A Room with a View

And here I sit. This is a view from my desk. I have placed my desk to view out the bay window in the living room. At the moment there is not much of a view, aside from the male cardinal that likes to site directly opposite me on the fence and stare me on down most days.

There are a few pink roses directly outside the bay window, pruned down for winter now. I have never been fond of lattice work, but the fence topper seems to amuse the birds. There are several windows facing in from the neighbor, of which I am very conscious on days that I am wearing my pink flannel garden gnome PJs for half the day, but I digress.

Upon arriving in Indiana I immediately noticed a regional fondness for hosta and arbor vitae. There are still several arbor vitae along the fence defining each 4 foot section. I say "still" because I have removed close to 2 dozen arbor vitae (and several hundred hosta, donated to the city) from the property. Ah, a blank canvas.

I like to begin designing in the fall for 2 reasons, first, my belief in soil building before planting, and second, the space is clear to view after all of the showy spring and summer plants have been pruned back and mulched over. This is the backbone of your design.

Here is another image showing the view. I will take additional photos from different views and then sketch over the photos to plan where to place screening and ornamental plants, including "winter interest" plants.

I have always been fascinated by winter interest plants but in the northwest, where snow was rare, they just didn't have the same impact. Structure and color define winter interest, and I will be needing some of that here in Indiana!
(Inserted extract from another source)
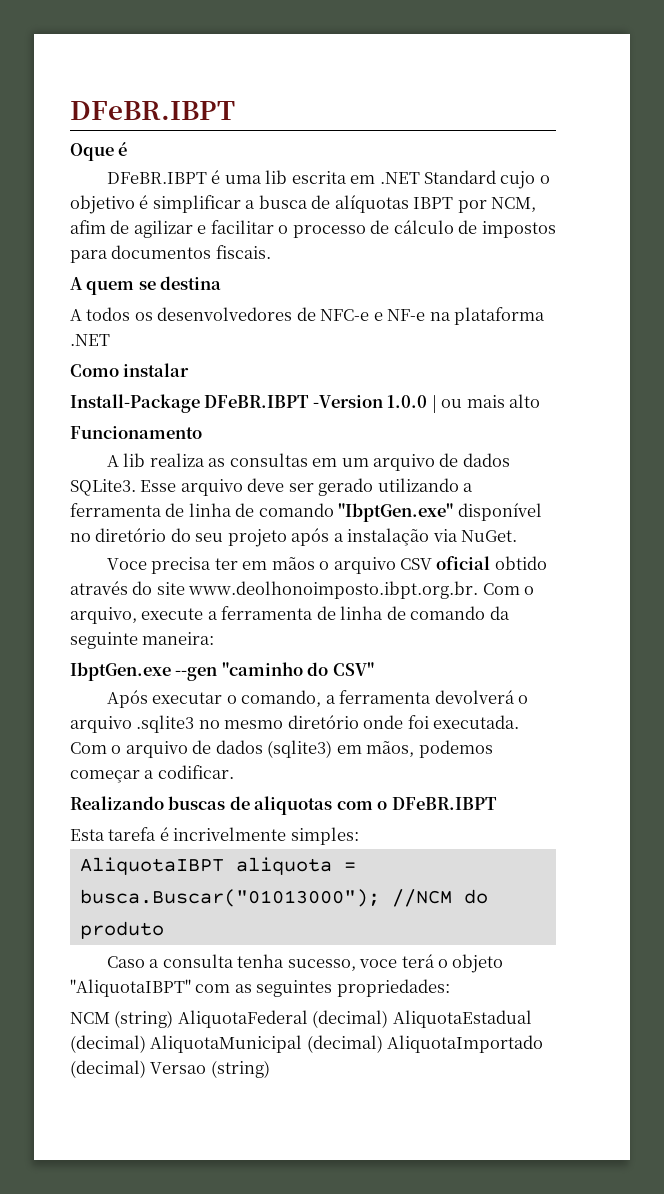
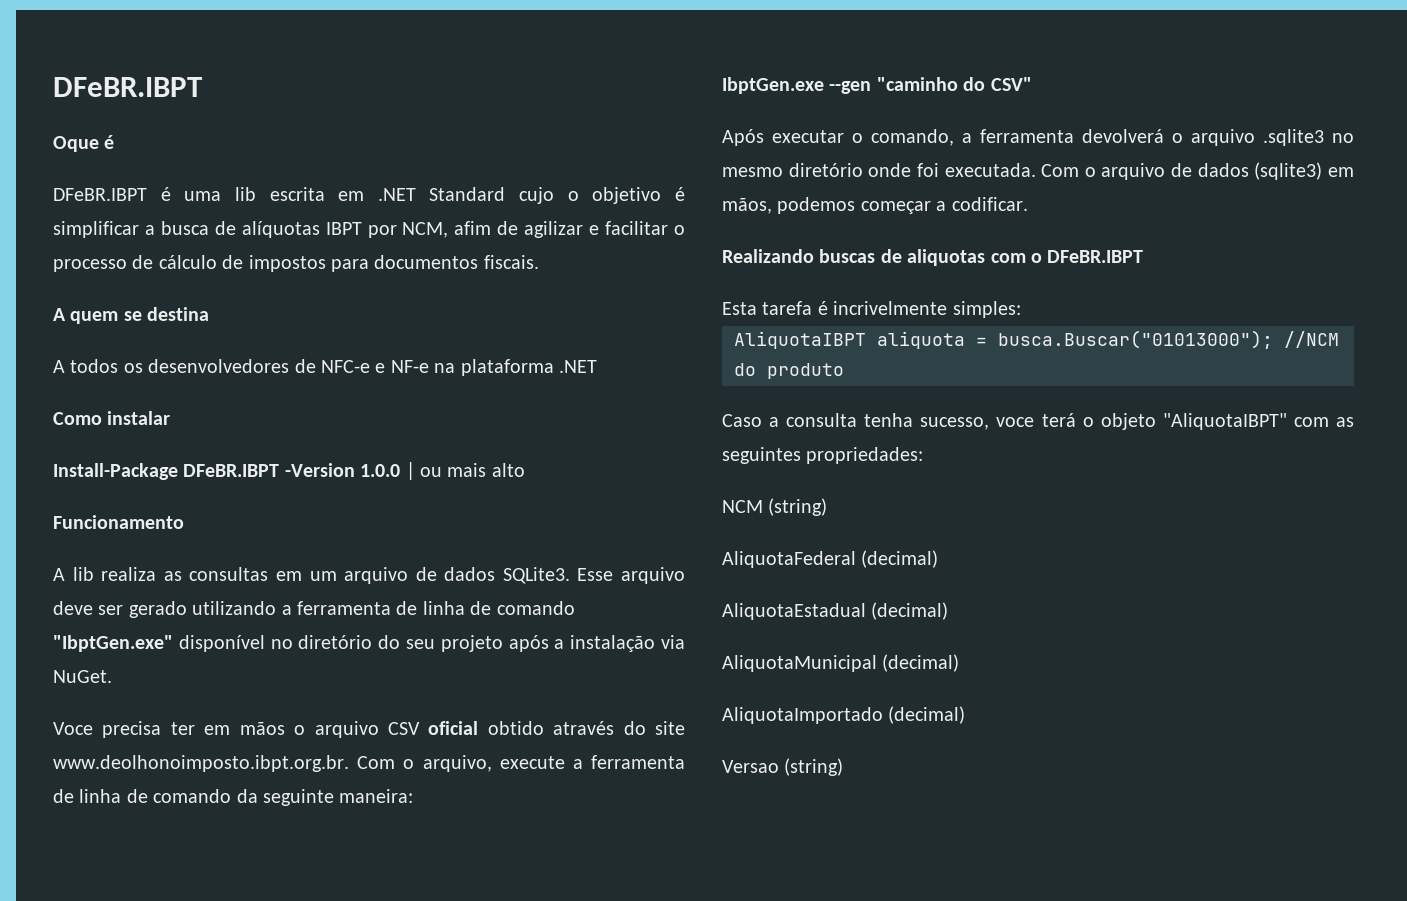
(174, 1019) none -> (828, 507) //
(389, 1019) none -> (939, 559) //
(146, 1044) none -> (949, 611) //
(383, 1044) none -> (960, 663) //
(146, 1069) none -> (966, 715) //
(Yes, the living room is bare, pending a few of those renovation projects that I mentioned earlier. The floors have been refinished, exposing the original white and red oak wood after more than 30 years of carpet. The window coverings will be updated at some point, like everything else pending the sale of the Vancouver home. You may have also noticed the bare plaster walls and missing door trim.)


  1. Looking forward to subsequent posts and the developments in the new garden. New climate, new challenges and opportunities. Should be interesting.